If you just had the problem once, you probably flooded the engine a little. It’s possible to do that on a fuel injected car, too, they’re not perfect. When the ambient temperature is cold and the engine is cold, it’s dumping in tons of fuel and letting in a little air to keep the idle high and steady, and to help it warm up. When you gave the gas a little stab, it dumped in even more fuel, and then you snapped the throttle shut and it flooded out. It’s not supposed to happen, it doesn’t happen often, but it can happen.

When you went to start the car after it had stalled (without pushing the throttle), it was still in cold start mode and was still dumping in fuel on top of what was already there, maintaining the flooded condition.

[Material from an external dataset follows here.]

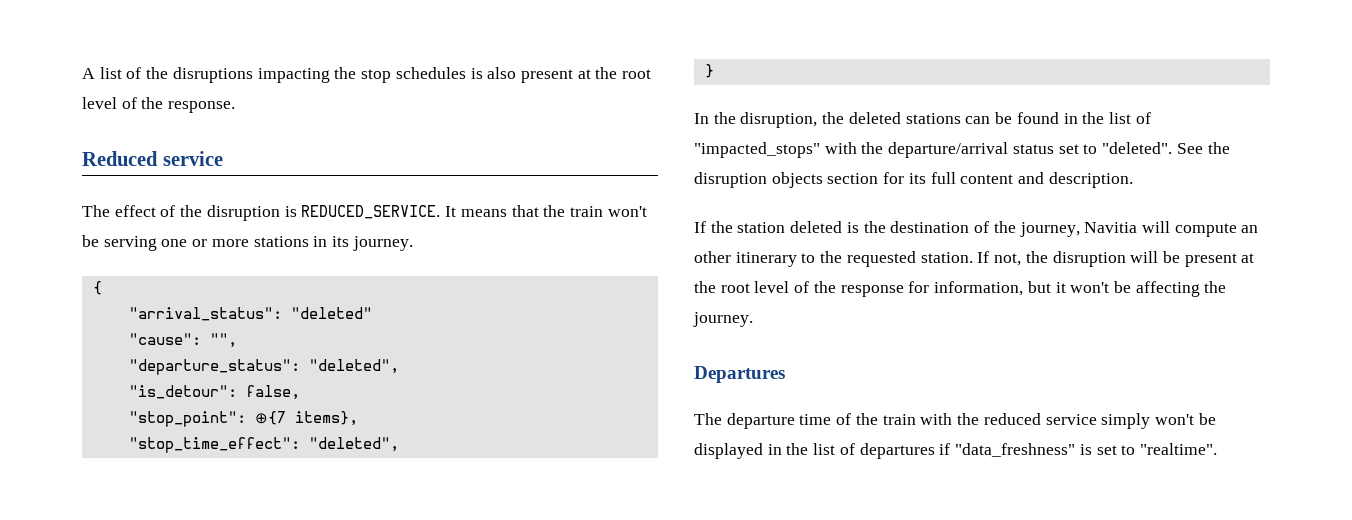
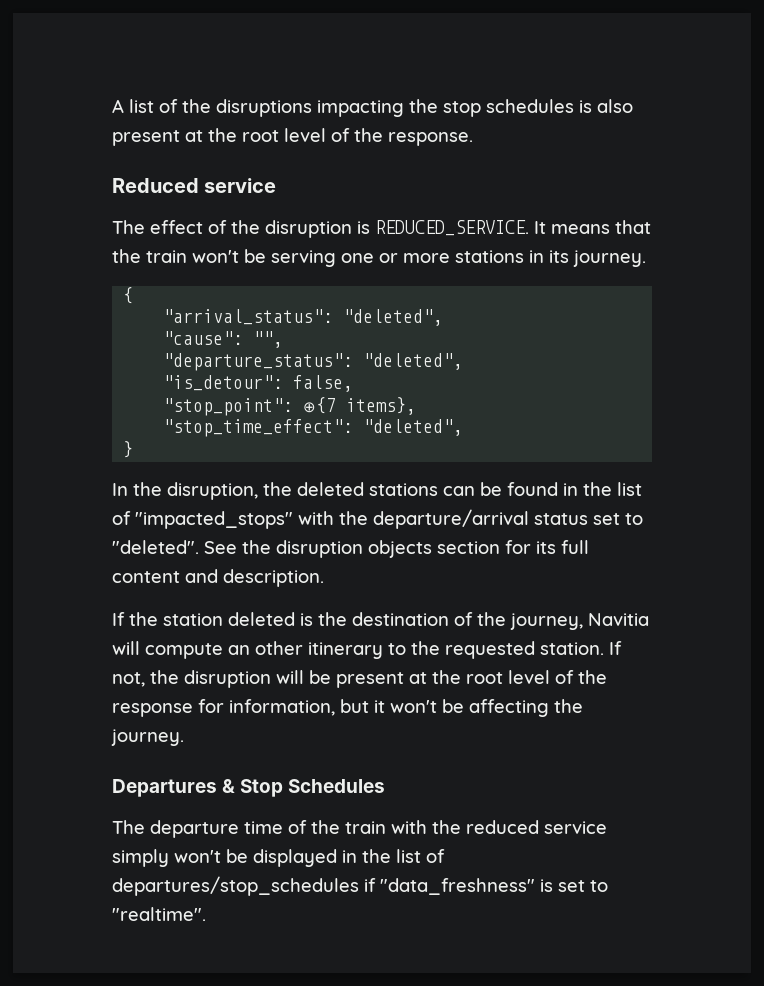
[290,307,372,319] "deleted" -> [343,309,444,326] "deleted",
(785, 374) none -> [222,779,386,797] & Stop Schedules
[859,443,935,459] departures -> [112,876,359,896] departures/stop_schedules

In a carbureted car, you would hold the throttle to the floor and crank the motor, that would open the choke plate and allow in enough air for the car to start. In your case, you opened the throttle body enough to start the car.

While I would agree with josh and it may have flooded, I would also agree with Hellokit in that your message reads like you have not keep up with the basic maintenance as listed in your owner’s manual. If that is true, get all that past due maintenance caught up first. Putting it off can cause a variety of problems and may cause expensive damage. It also makes troubleshooting difficult. Maintenance is a very good investment in the long run.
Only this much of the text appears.